Tuesday, January 21, 2020

Can developer be a superhero or embrace Site Reliability Engineering?

This is again a post without any code snippet. I really don't want to but I have to explain things.

One of my previous posts was touching the problem of developers not producing quality code and other people have to suffer for that. Unfortunately, that post had edited to remove my work-related matter due to the policy of my current company.

But that made me think a lot about enterprise software engineering. Is it possible to build an environment where nobody stretches beyond 8 hours or wasting their career? For the time being, I am excluding the start-up and technology product developers where the same team defines the business requirements and release timelines.

Below are some questions
  1. If developers are given the time they estimated to develop perfect software(infinite time is not practical) will there be no issues in QA and higher environments such as production?
  2. If the QA team gets enough time they needed, is there a guarantee that nothing will break in production?
  3. Should there be a dedicated team to fight the issues in production? Excluding the operations team who does routine maintenance and support team who perform high privileged operations such as fixing data.

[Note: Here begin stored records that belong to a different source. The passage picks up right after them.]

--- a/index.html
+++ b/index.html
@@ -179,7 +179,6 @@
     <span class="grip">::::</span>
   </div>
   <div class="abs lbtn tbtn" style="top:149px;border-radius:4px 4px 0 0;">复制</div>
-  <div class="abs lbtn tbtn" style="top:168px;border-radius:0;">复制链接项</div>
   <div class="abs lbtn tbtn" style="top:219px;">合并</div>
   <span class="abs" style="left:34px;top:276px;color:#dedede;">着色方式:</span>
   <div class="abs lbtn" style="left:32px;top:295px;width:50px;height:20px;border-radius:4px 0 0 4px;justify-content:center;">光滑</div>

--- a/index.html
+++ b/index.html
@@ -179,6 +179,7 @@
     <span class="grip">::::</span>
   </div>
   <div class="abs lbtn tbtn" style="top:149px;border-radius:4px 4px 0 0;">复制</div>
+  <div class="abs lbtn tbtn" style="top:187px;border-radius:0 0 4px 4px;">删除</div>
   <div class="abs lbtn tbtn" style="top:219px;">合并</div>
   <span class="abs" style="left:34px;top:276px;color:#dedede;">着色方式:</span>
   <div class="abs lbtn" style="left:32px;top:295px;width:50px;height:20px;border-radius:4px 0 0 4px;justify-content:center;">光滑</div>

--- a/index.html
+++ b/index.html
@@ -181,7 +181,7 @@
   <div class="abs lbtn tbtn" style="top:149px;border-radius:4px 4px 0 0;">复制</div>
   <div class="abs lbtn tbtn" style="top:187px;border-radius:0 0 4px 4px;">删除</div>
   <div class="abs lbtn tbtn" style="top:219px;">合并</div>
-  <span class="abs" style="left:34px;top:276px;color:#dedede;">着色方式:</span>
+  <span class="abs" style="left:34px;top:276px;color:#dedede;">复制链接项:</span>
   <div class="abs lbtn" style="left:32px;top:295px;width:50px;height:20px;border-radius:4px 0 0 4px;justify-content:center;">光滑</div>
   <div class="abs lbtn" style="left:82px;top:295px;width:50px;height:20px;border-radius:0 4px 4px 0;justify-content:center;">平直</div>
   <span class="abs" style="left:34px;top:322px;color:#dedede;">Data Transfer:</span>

What developer may miss even if he gets the full estimated time?

Infrastructure

Let's start with the enterprise infrastructure. There is no guarantee that the application development team in an enterprise knows about all the enterprise infrastructure decisions. Even if they are given enough training, they may not have the basic strong understanding of networking, security, etc to digest everything.
For example, the application might have taken below the assumption

"The country name and office address available in the active directory are maintained religiously"

It would work for 99.99% of the time. But it may break for one user in production and he/she happens to be a directory or higher official.

Business requirement

A technology product team mostly defines the features themselves. Even if a developer doesn't know the feature exactly his lead or manager would be fully aware of how the feature expected to work. But most of the enterprise development teams get feature requirements from outside. Also, things get lost or altered during the transit from business sponsors to business analysts to the development team. If it is a regulated industry, the regulations might have changed or introduced fresh. All those factors lead to what?
Production issues if not caught during the QA cycle.

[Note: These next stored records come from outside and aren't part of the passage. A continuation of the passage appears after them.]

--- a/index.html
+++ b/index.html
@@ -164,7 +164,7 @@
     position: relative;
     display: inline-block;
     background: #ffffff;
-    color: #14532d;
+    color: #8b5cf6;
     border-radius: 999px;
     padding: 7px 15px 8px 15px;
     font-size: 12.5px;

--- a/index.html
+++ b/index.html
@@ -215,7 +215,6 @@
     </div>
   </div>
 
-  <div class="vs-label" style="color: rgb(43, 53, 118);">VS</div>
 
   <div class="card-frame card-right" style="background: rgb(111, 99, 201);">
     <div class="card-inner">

Application developers only write less than 50% code!

Yes, today's Enterprise application developers are writing less than 50% code which is needed to run the application. Let's consider a .Net or Java or NodeJS application. Below are the areas where the application developers don't have any control but their application may fail because of the issues there.
  • OS - Bugs in OS or cloud provider which are not yet discovered or unpatched.
  • Drivers - Bugs in drivers used for networking, file, database etc..
  • Runtime - Unpatched or yet to be discovered a bug in .Net  runtime, JVM or NodeJS
  • Third-party libraries - Bugs in the libraries or libraries that are not maintained.
  • Compiler - It could be a DSL compiler if used or rare bugs in C# or Java compiler itself.
If developers want to write perfect code they may need to write all the above software too. Oh yes, there is hardware where all these runs may get issues due to overheating or manual mistakes.

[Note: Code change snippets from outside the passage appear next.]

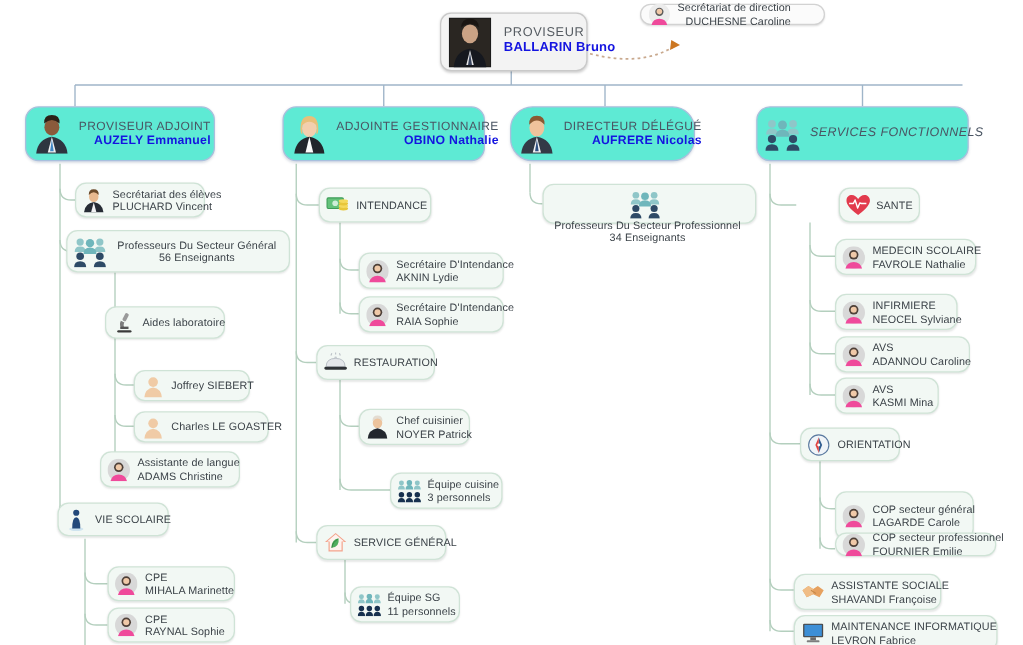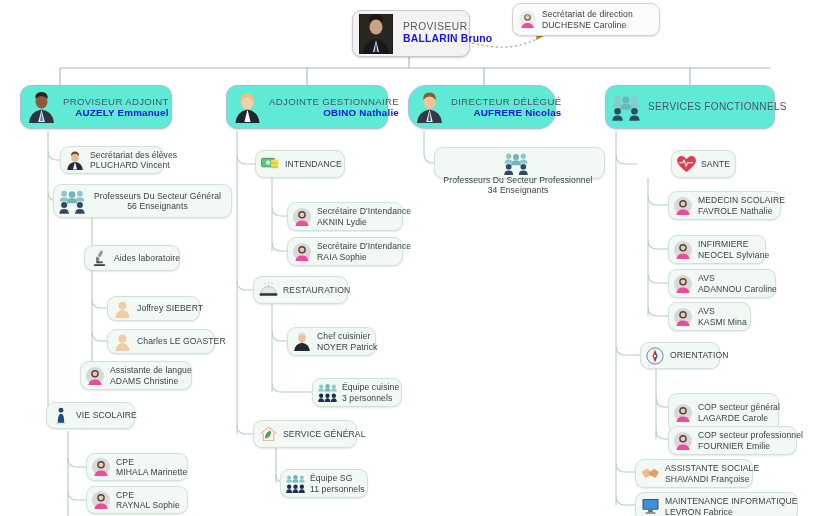--- a/index.html
+++ b/index.html
@@ -165,7 +165,7 @@
     </span>
   </div>
 
-  <div class="node plain" style="left:512px;top:3px;width:148px;height:33px;">
+  <div class="node plain" style="left:512px;top:3px;width:148px;height:17px;text-align:right;">
     <span class="ico">
       <svg width="17" height="17" viewBox="0 0 20 20">
         <circle cx="10" cy="10" r="10" fill="#ececec"></circle>

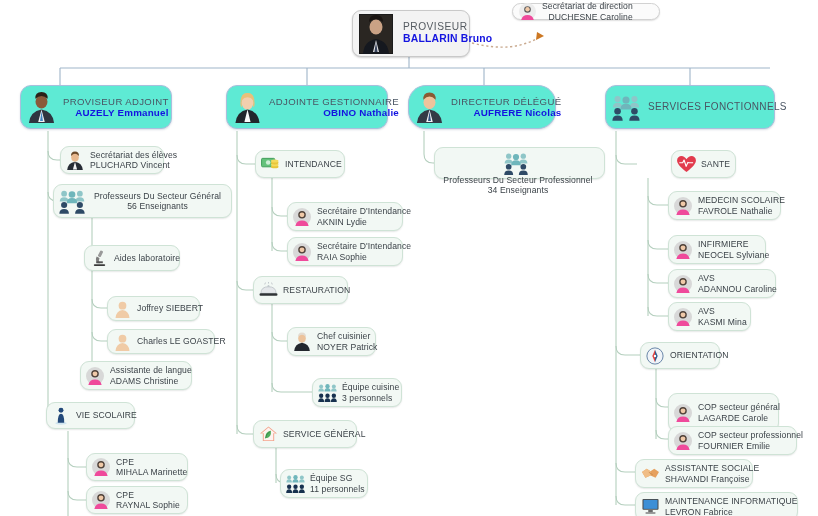--- a/index.html
+++ b/index.html
@@ -228,7 +228,7 @@
     </span>
   </div>
 
-  <div class="node lvl1" style="left:605px;top:85px;width:170px;height:44px;">
+  <div class="node lvl1" style="left:605px;top:85px;width:170px;height:44px;font-style:italic;">
     <span class="ico">
       <svg width="30" height="27" viewBox="0 0 32 28">
         <circle cx="7" cy="5" r="3.3" fill="#8fc6c8"></circle>

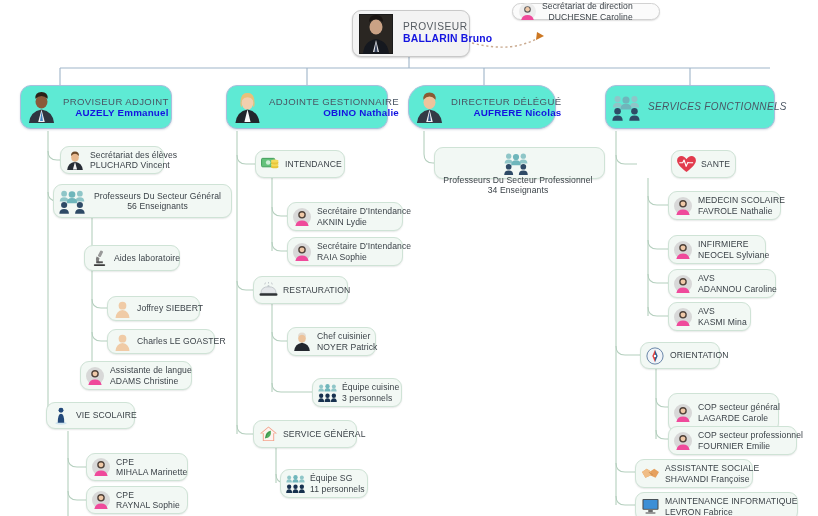--- a/index.html
+++ b/index.html
@@ -636,7 +636,7 @@
     </span>
   </div>
 
-  <div class="node" style="left:668px;top:426px;width:129px;height:29px;align-items:center;">
+  <div class="node" style="left:668px;top:426px;width:129px;height:19px;align-items:center;">
     <span class="ico">
       <svg width="18" height="18" viewBox="0 0 20 20">
         <circle cx="10" cy="10" r="10" fill="#d8d8d8"></circle>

Can software be certified fully by the QA team who got full estimated hours?

First, let us see what is meant by the estimate to uncover all the defects of an enterprise software system.

Estimate to find all the defects of a software system

Most of us who ever worked as QA will be thinking it is a utopian idea. If it is possible, Facebook and other giants should not have initiated the bug bounty program of the rewarding public for finding bugs.
Today's software systems are really complex. Both in terms of in-process code paths and integration graphs. Considering that fact, the estimate would be a massive number if QA wants to uncover all the defects which may affect the production. It would bring us back to the old waterfall model the release happens once in a year or 2. Everybody knows the Waterfall model was working at some point but not well now.
In today's agile world if the QA team needs 1 or 2 years to completely test the application, the application might be obsolete by the time of release.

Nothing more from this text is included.